Given the reparations made by, for example, Germany, it would seem that the rest of the world (certainly anywhere I can think of immediately) simply cannot understand the attitude of the Japanese government.  The link mentions that a large majority of respondents to a survey in Japan want more dialogue about the matter in apparent contrast to its government.  This begs the question of whether the government's reluctance is really a matter of culture, as many think.   Does the government adhere to/practise/live in a different culture from its people?


----------



## Pivra

How has this coloured their subsequent relations?

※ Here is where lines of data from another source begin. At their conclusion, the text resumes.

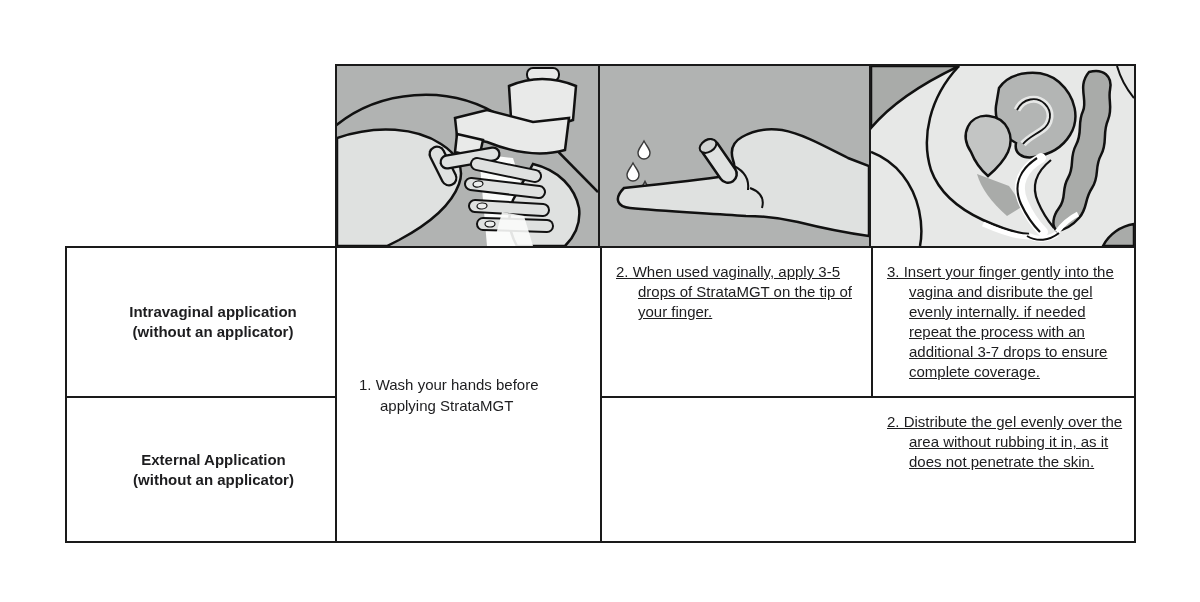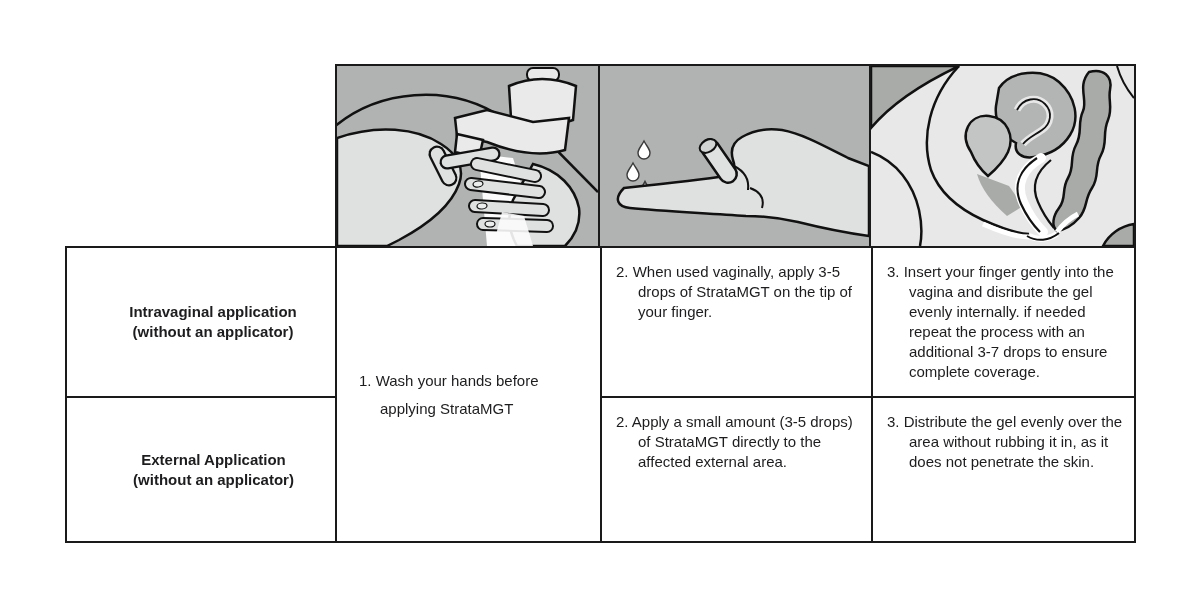"2. When used vaginally, apply" .step-cell p { text-decoration: none -> underline }
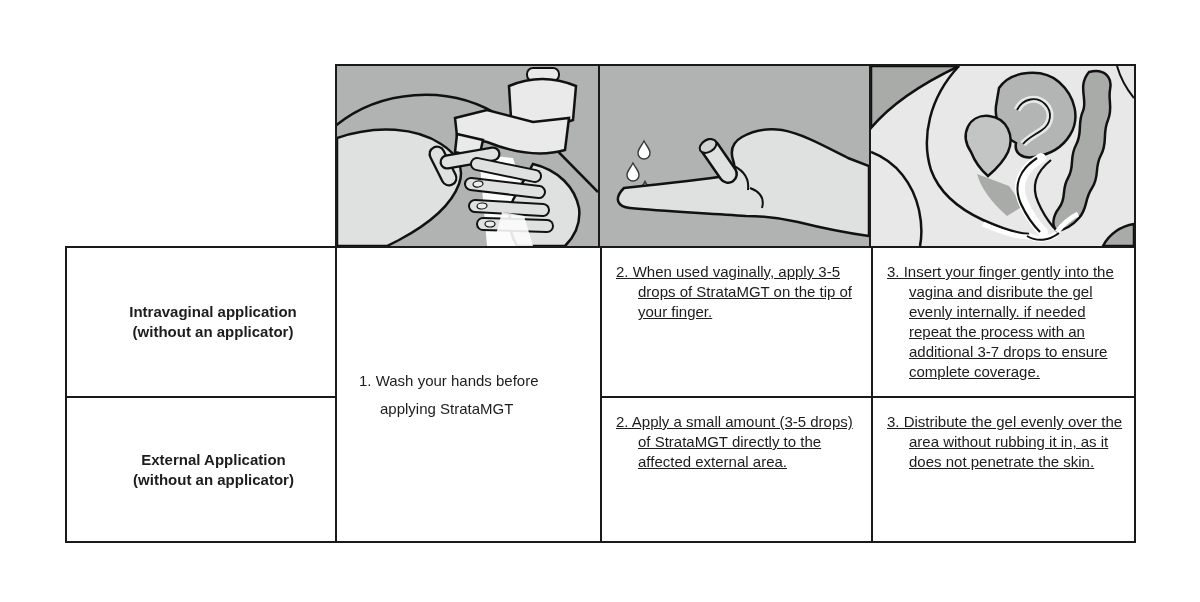"1. Wash your hands before" .wash-cell p { line-height: 28px -> 21px }
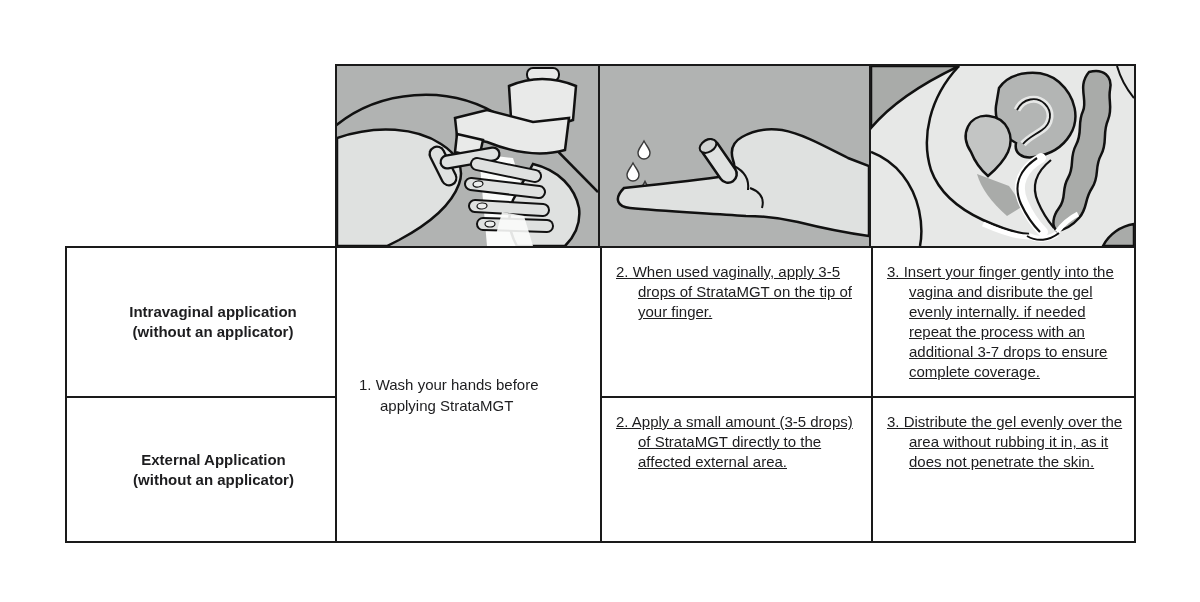"2. Apply a small amount" div.cell { html: <div> <p>2. Apply a small amount (3-5 drops) of StrataMGT directly to the affected external area.</p> </div> -> none }
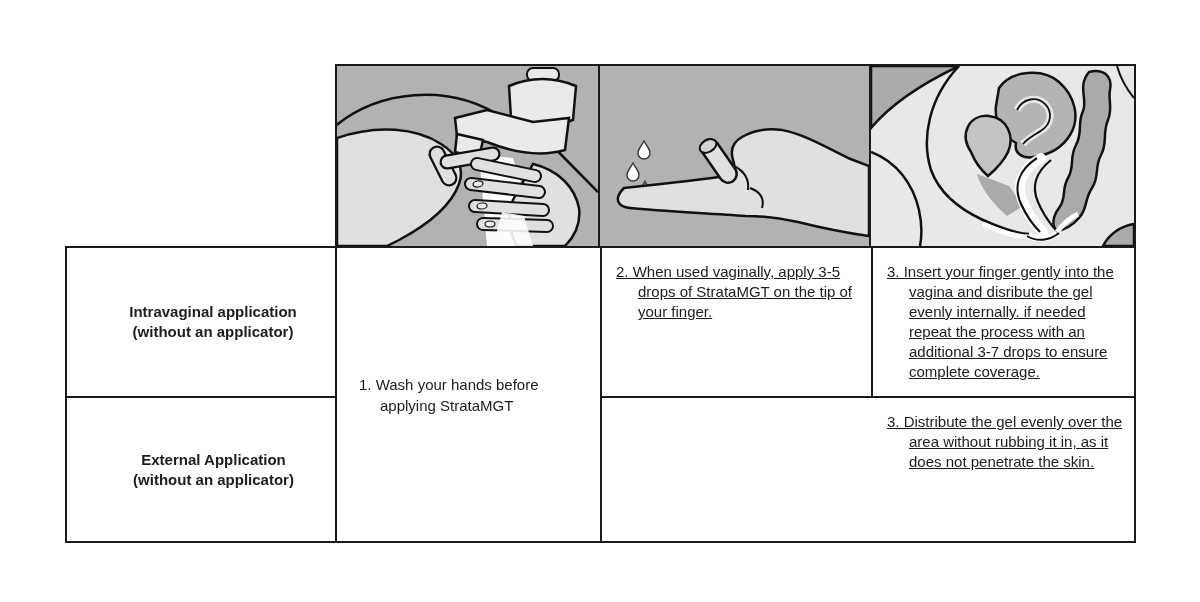"3. Distribute the gel evenly" p { text: 3 -> 2 }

Thailand and Burma, they used to invade us sevaral times although none of their invasions were very successful but later, when the British were finding colonies in Asia, we helped the British to invade Burma. Now they are a very poor country and we despise them and lots of us look down on them. (Basically most of the Burmese people don't know that lots of Thais hate them for no particular reasons.)

Thailand (Siam, did. Thailand's never invaded anyone. lol) invaded the sultanates in the Malay Peninsula and weaker countries such as Cambodia and Laos like once every 100 years during the 13th until 17th centuries and our claim over Malaysia was finally ended only in 1901.

I don't think the Malay politicians and their leader like us very much. There are lots of politicians in Malaysia who want us to let Pattani become a Darus Salaam or a Sultanate state. I don't know if this is true, but lots of them support the militant groups in Pattani to liberate the 4 Muslim dominated, Jawi speaking provinces. Narathiwas, Pattani, Yala, and Stul.

If you go to Cambodia and take a tour in Angkor Wat, they will tell you how we burned the city and looted their wealth. They still hate us. 



Do you think that they have successfully put their history behind them and looked forward?

Yes, for Burma. No, for Thailand. Lots of us don't forgive them and we try to make the situation of their country worse and worse. (Again, although they don't remember anything anymore but we do.)

What actions are necessary, on a national and individual basis, for countries to put their past behind them and form a strong bond with each other?

We must change people's attitude.

What are examples of countries which have done this successfully?

America and the UK.

How many years, or generations, does it take for countries to overcome their history?

It has been more a few centuries now and we still hate them. It depends on people. 

Do they need outside assistance to achieve this? What sort of assistance?

No. If only 2 countries or 3 can't deal with their own problems, how could others achieve it?

To which point can this country be considered having "overcome this history", as an invador or an invadee? 

People don't talk their previous wars and don't hate each others without reasons. 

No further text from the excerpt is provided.